The boy nodded. “Philip. Lord Kildrake,” he added importantly.

“I see.”

“I guess he’s tossed you out, then. Well, buck up. That’s what Mama says. Buck up and try again later, when he’s in a good mood.”

“I see.”

Young Lord Kildrake sighed and stuck his finger in his hair, twirling it into a thoughtful knot. His gaze shifted to the door behind her. “The trouble is, he never is. In a good mood.”

From the entrance hall came the sound of feet on marble, of the butler issuing quiet orders. A woman’s voice called out. The boy’s mother, probably. Lady Somerton, summoning her son.

He never is. In a good mood.

In the end, that long-ago day, Luisa had lived, but not because she had stared the bear down. The thunder of avenging hoofbeats had filled the forest, and Prince Rudolf had appeared on his white charger. He had risen in his stirrups, dropped his reins, lifted his rifle, and shot the bear dead without a break in the horse’s stride.

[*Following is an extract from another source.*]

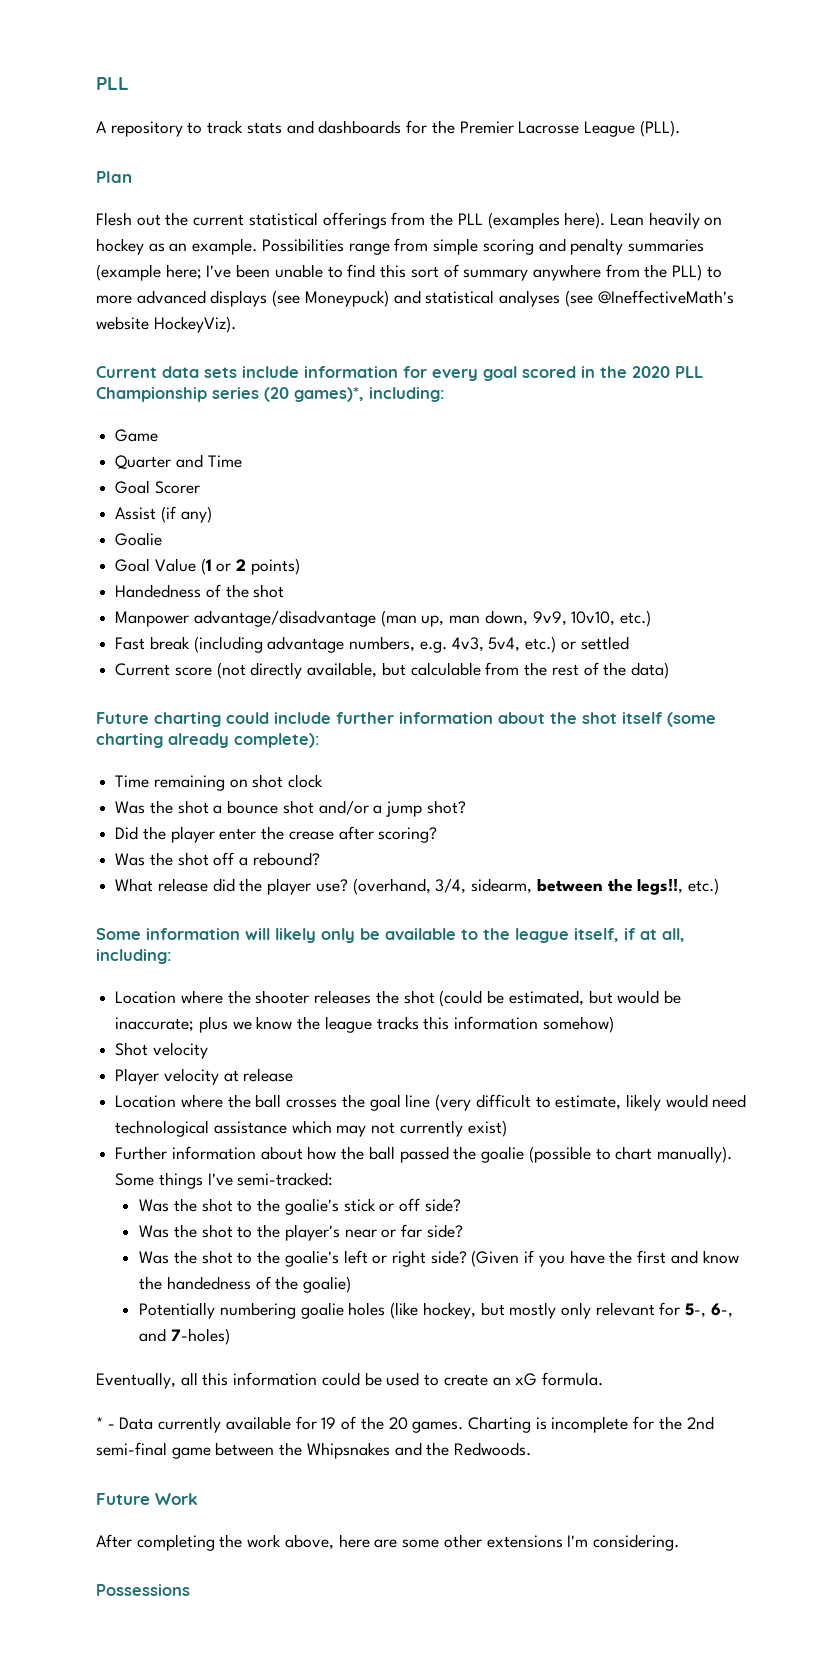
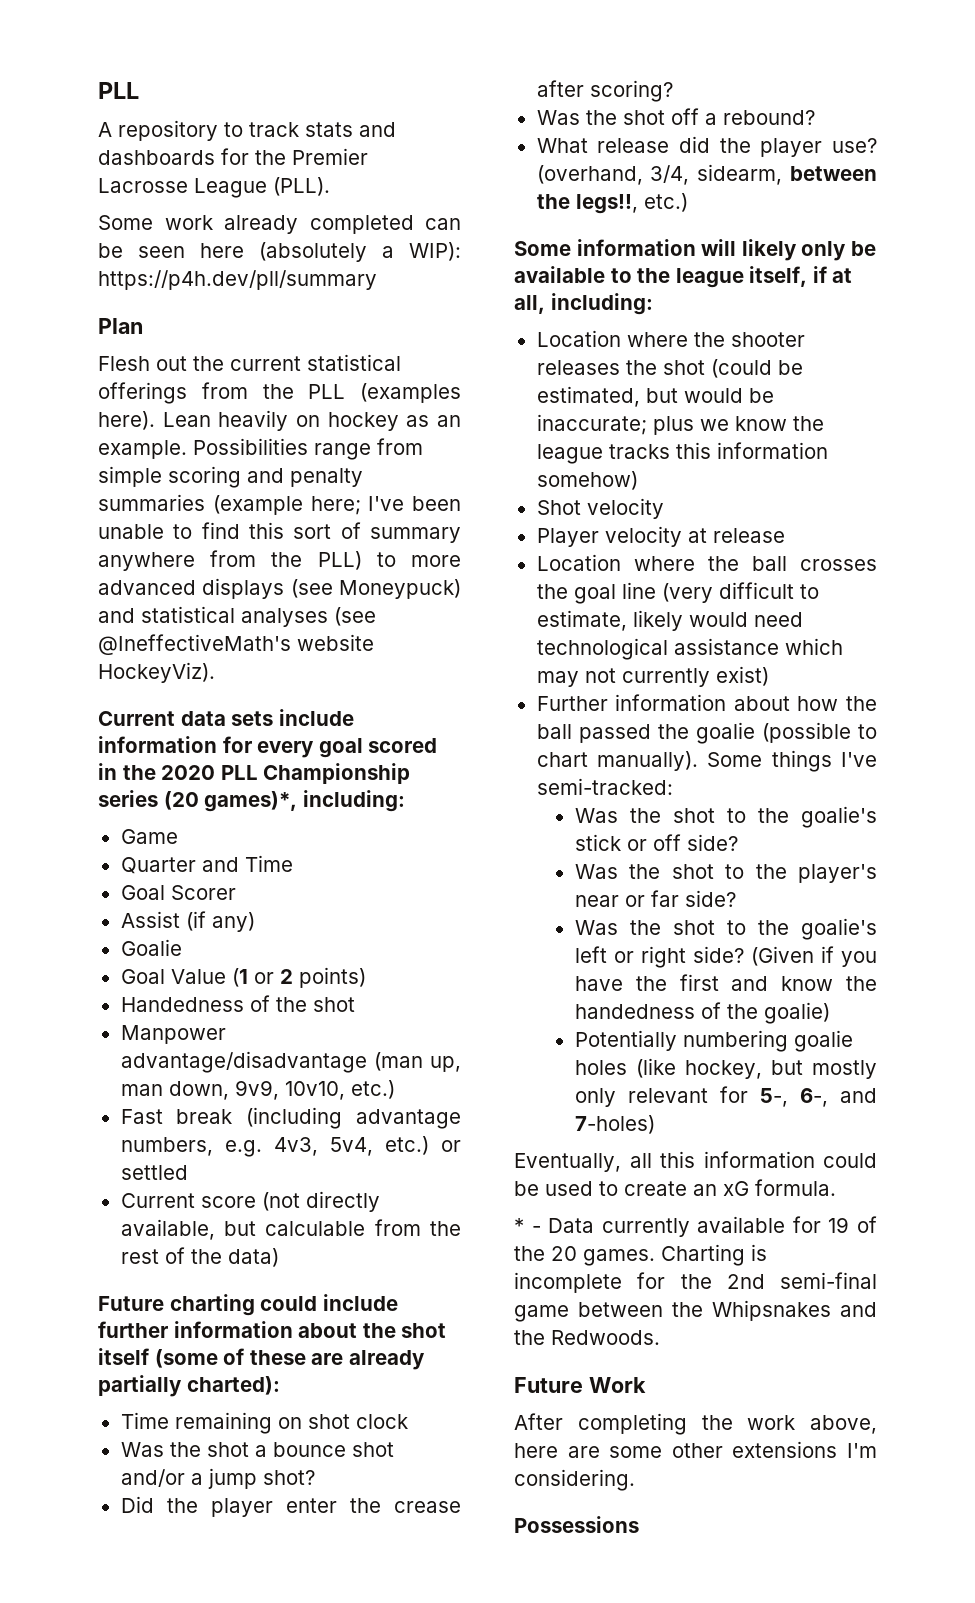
(680, 128) none -> [98,215,461,234] [98,242,461,262] [98,270,377,290] // Some work already completed can be seen here (absolutely a WIP): https://p4h.dev/pll/summary
[96,733,320,748] charting already complete): -> [223,1348,425,1370] [98,1375,280,1397] of these are already partially charted):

Luisa looked down at the little boy. He had lost interest in her now. He let out another long sigh, turned, and ambled back down the hallway, still twirling his hair.

Her father was dead. Her husband was dead. Her sisters, her governess, all scattered to the winds of England.

She was alone.

Luisa straightened away from the door and shook out her shirt cuffs. She had better get on with it, then, hadn’t she?